I tried several combination of setting credentials for the type git_source but not helping, for example

input:
    job:
      package-manager: maven
      allowed-updates:
        - update-type: all
      existing-pull-requests:
        - - dependency-name: com.arangodb:arangodb-java-driver
            dependency-version: 7.1.0
      source:
        provider: bitbucket_server
        repo: proj/test-repo
        directory: /
        commit: 0103c642c39289b0e0bece5494a485e5d859d5c8
      ignore-conditions:
        - dependency-name: com.arangodb:arangodb-java-driver
          version-requirement: "7.0.0"
    credentials:
      - type: git_source
         host: example.com
         token: $BITBUCKET_TOKEN
      - type: maven_repository
        url: https://xxxx.jfrog.io/xxxx/libs-release-local
        username: $JFROG_USERNAME
        password: $JFROG_PASSWORD
      - type: maven_repository
        url: https://xxxx.jfrog.io/xxxx/libs-snapshot-local
        username: $JFROG_USERNAME
        password: $JFROG_PASSWORD

I think the proxy is not passing credentials as bearer tokens.
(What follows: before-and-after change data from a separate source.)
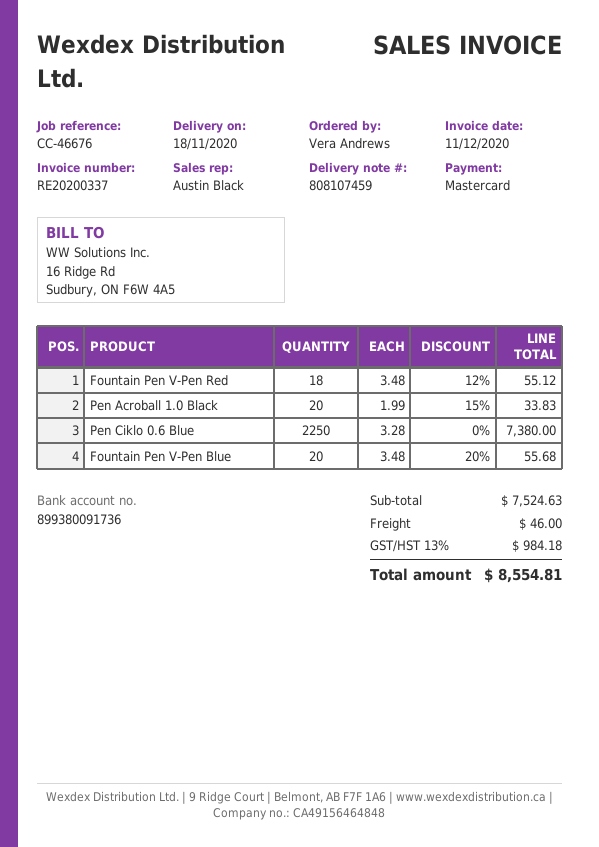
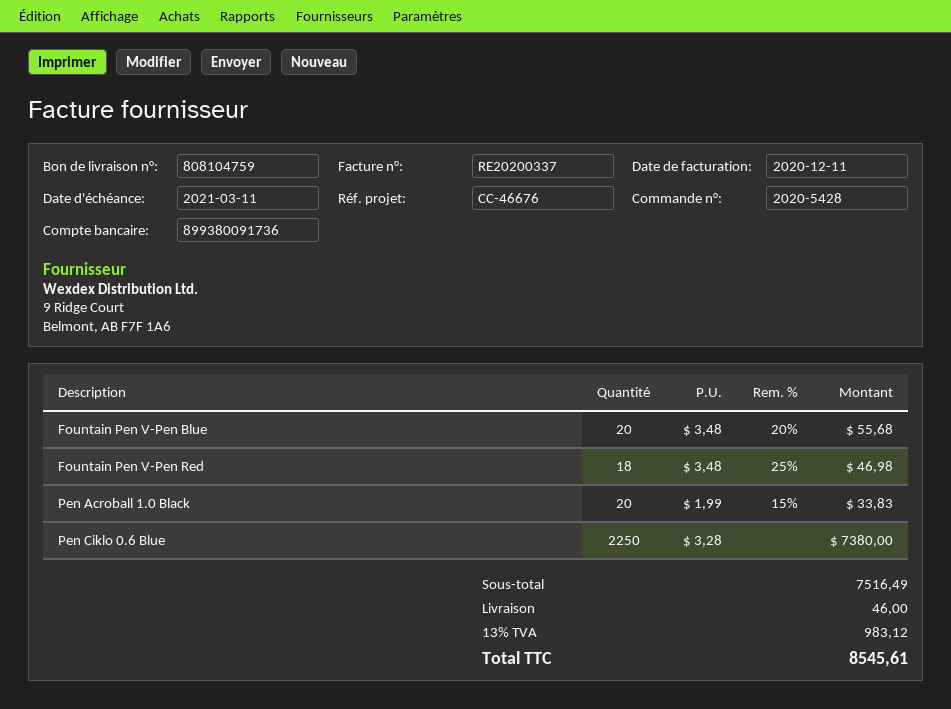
delivery note number: 808107459 -> 808104759
Fountain Pen V-Pen Red: 18 x 3.48 - 12% = 55.12 -> 18 x 3.48 - 25% = 46.98
subtotal: 7524.63 -> 7516.49
tax: 13% = 984.18 -> 13% = 983.12
total: 8554.81 -> 8545.61

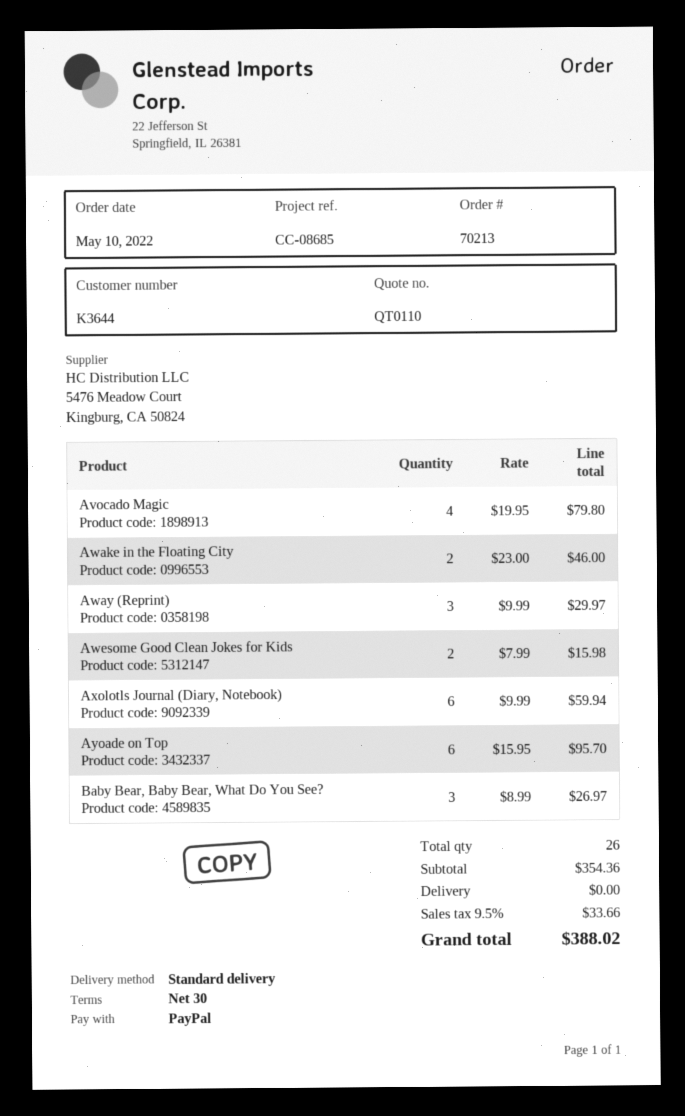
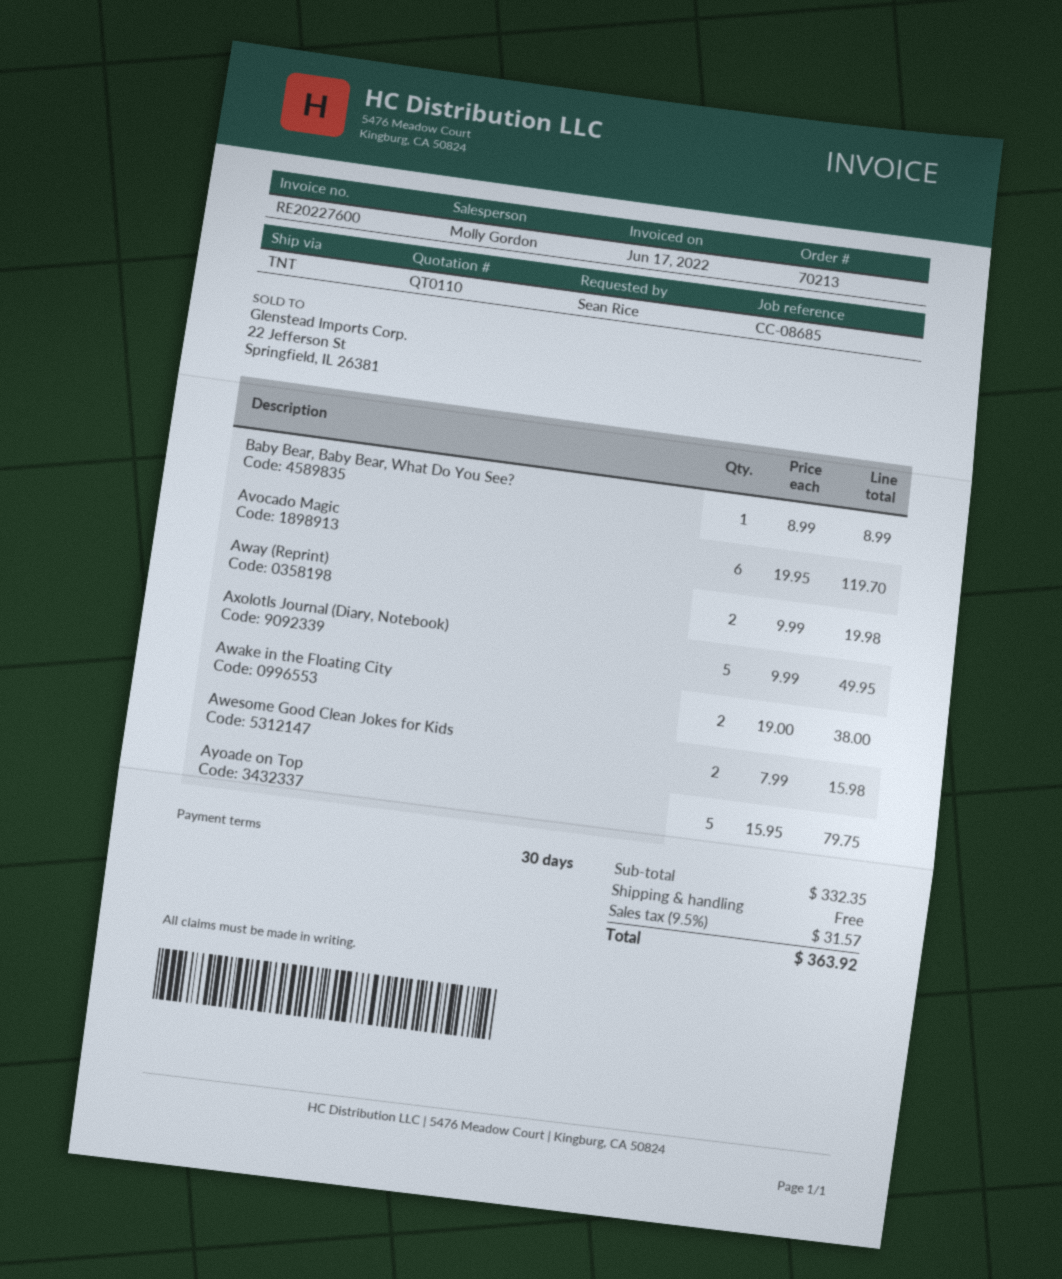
shipping method: standard -> TNT
Avocado Magic: 4 x 19.95 = 79.80 -> 6 x 19.95 = 119.70
Awake in the Floating City: 2 x 23.00 = 46.00 -> 2 x 19.00 = 38.00
Away (Reprint): 3 x 9.99 = 29.97 -> 2 x 9.99 = 19.98
Axolotls Journal (Diary, Notebook): 6 x 9.99 = 59.94 -> 5 x 9.99 = 49.95
Ayoade on Top: 6 x 15.95 = 95.70 -> 5 x 15.95 = 79.75
Baby Bear, Baby Bear, What Do You See?: 3 x 8.99 = 26.97 -> 1 x 8.99 = 8.99
subtotal: 354.36 -> 332.35
tax: 9.5% = 33.66 -> 9.5% = 31.57
total: 388.02 -> 363.92

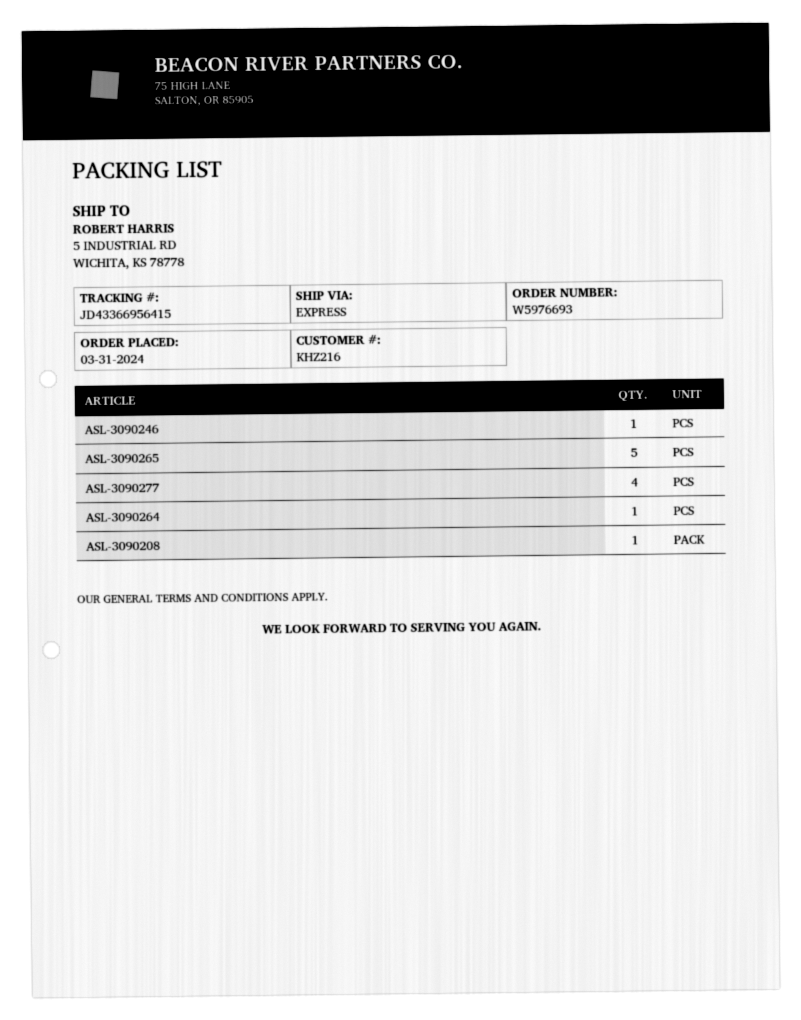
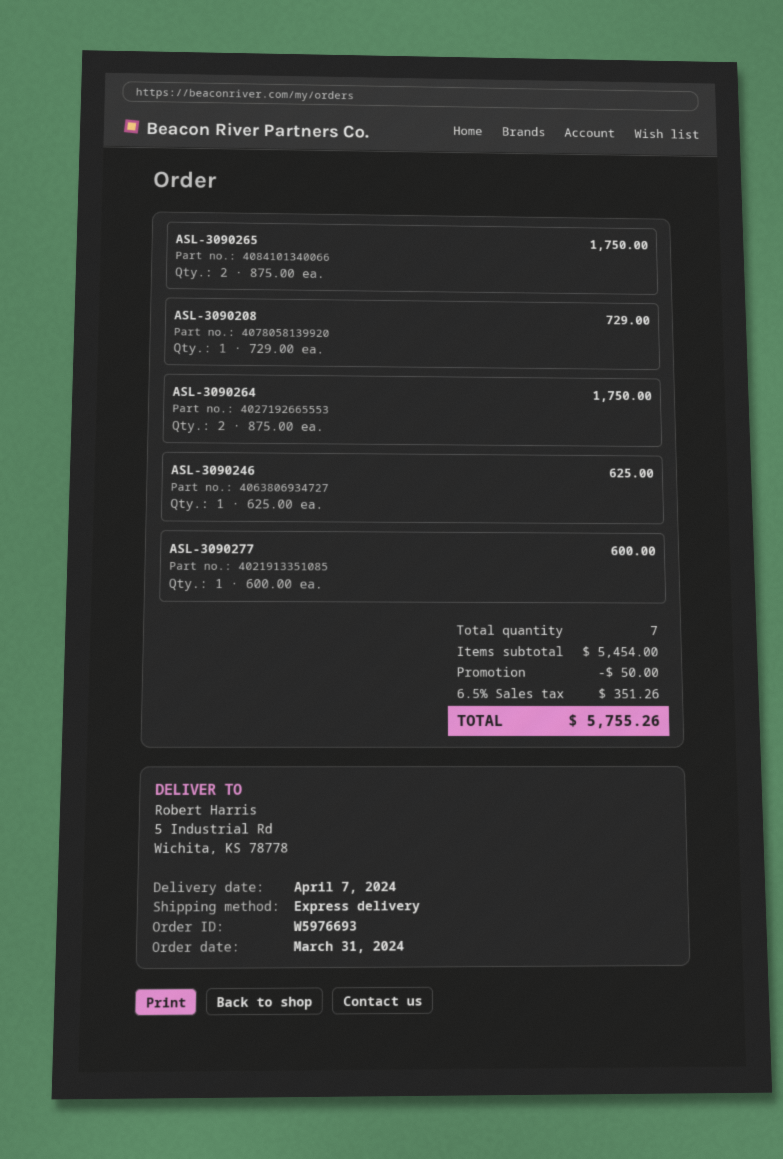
ASL-3090265: 5 -> 2
ASL-3090277: 4 -> 1
ASL-3090264: 1 -> 2

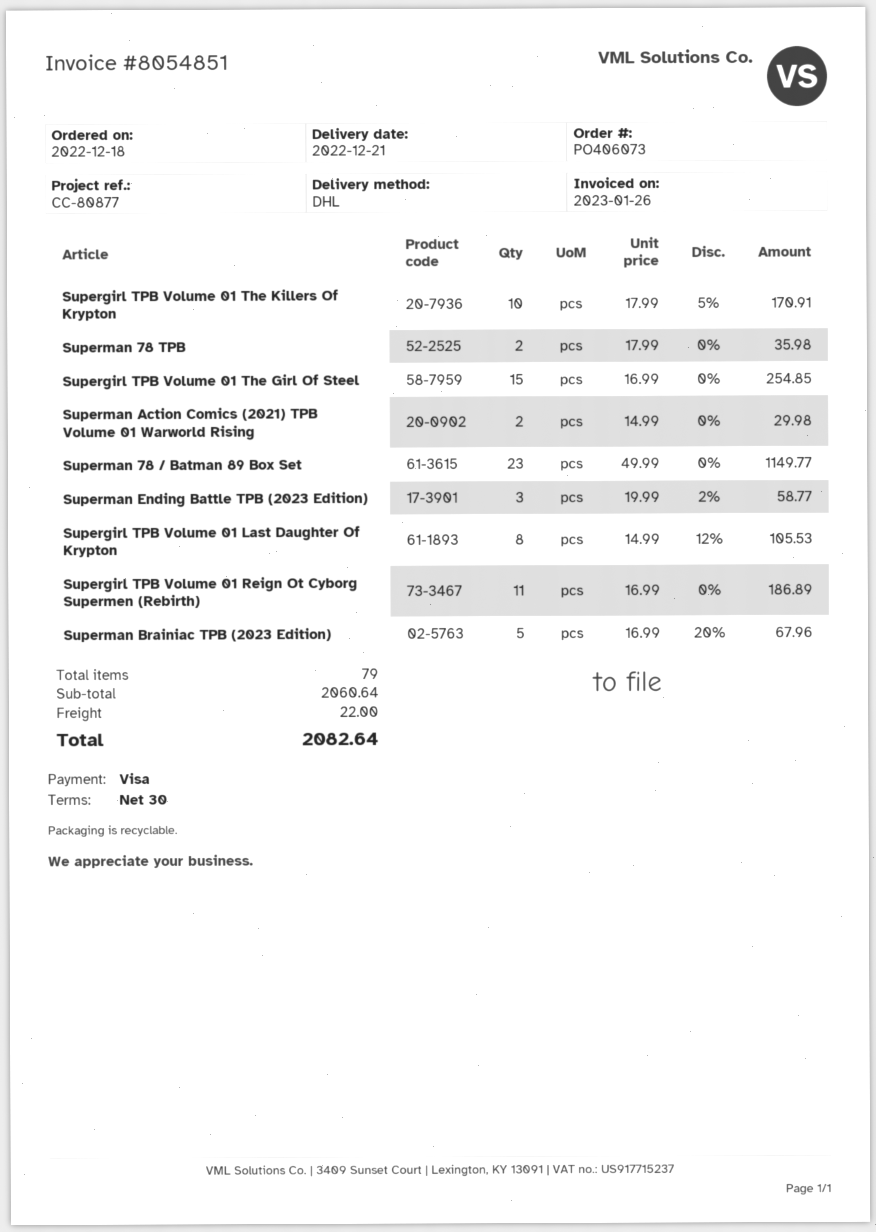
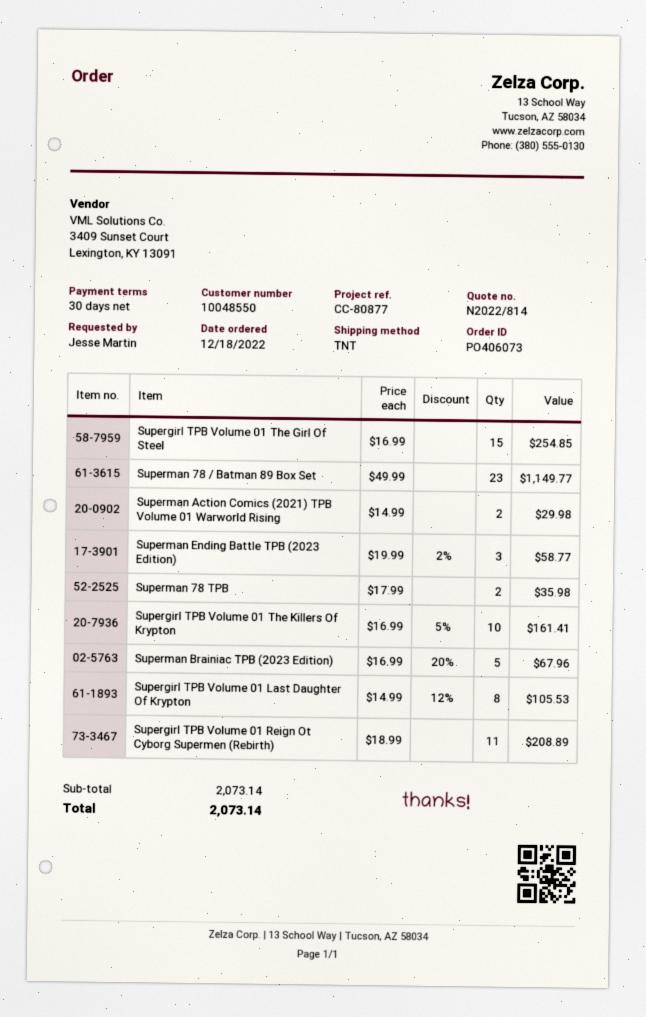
shipping method: DHL -> TNT
Supergirl TPB Volume 01 The Killers Of Krypton: 10 x 17.99 - 5% = 170.91 -> 10 x 16.99 - 5% = 161.41
Supergirl TPB Volume 01 Reign Ot Cyborg Supermen (Rebirth): 11 x 16.99 = 186.89 -> 11 x 18.99 = 208.89
subtotal: 2060.64 -> 2073.14
shipping: 22.00 -> none
total: 2082.64 -> 2073.14

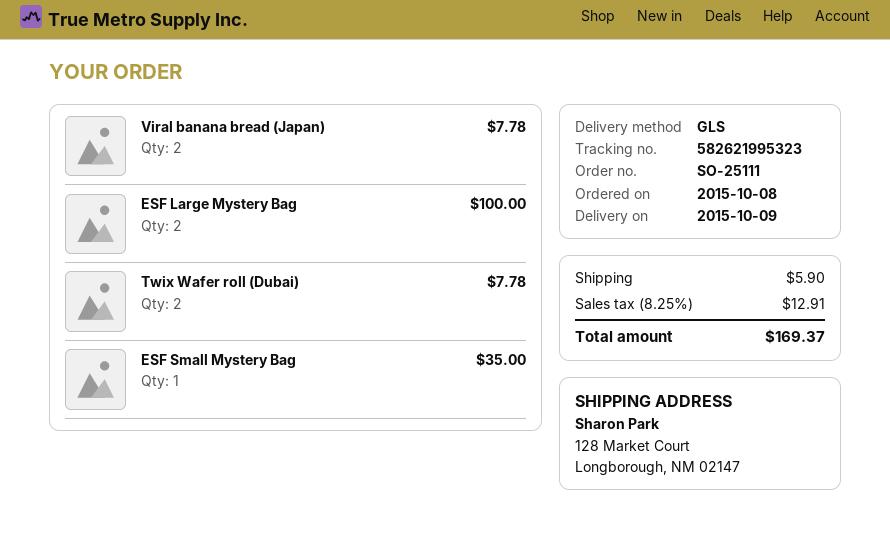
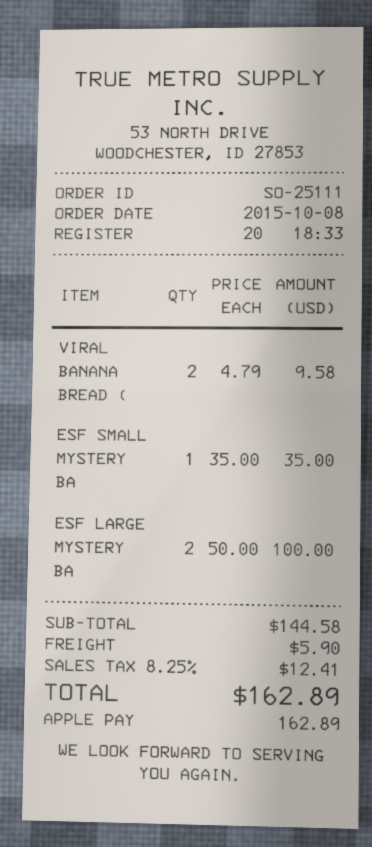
Viral banana bread (Japan): 2 for 7.78 -> 2 for 9.58
Twix Wafer roll (Dubai): 2 for 7.78 -> none
tax: 8.25% = 12.91 -> 8.25% = 12.41
total: 169.37 -> 162.89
Is the code available in public for ghcr.io/github/dependabot-update-job-proxy/dependabot-update-job-proxy:latest ?

noorul commented 1 year ago

I intercepted the request from the proxy service and found that only the Basic auth header is added. It ignores the token settings in the credentials

jeffwidman commented 4 months ago

@noorul thanks for the report.

The proxy isn't currently open source. I'm personally interested in changing that, but I can't speak for the company and that's a much bigger discussion for us internally, so don't hold your breath anytime soon.

As far as the token settings though, can you document here what you're seeing from the proxy vs what you'd like to see sent? I think I know what you're asking for, but it'd be helpful if it was super clearly stated what you're looking for.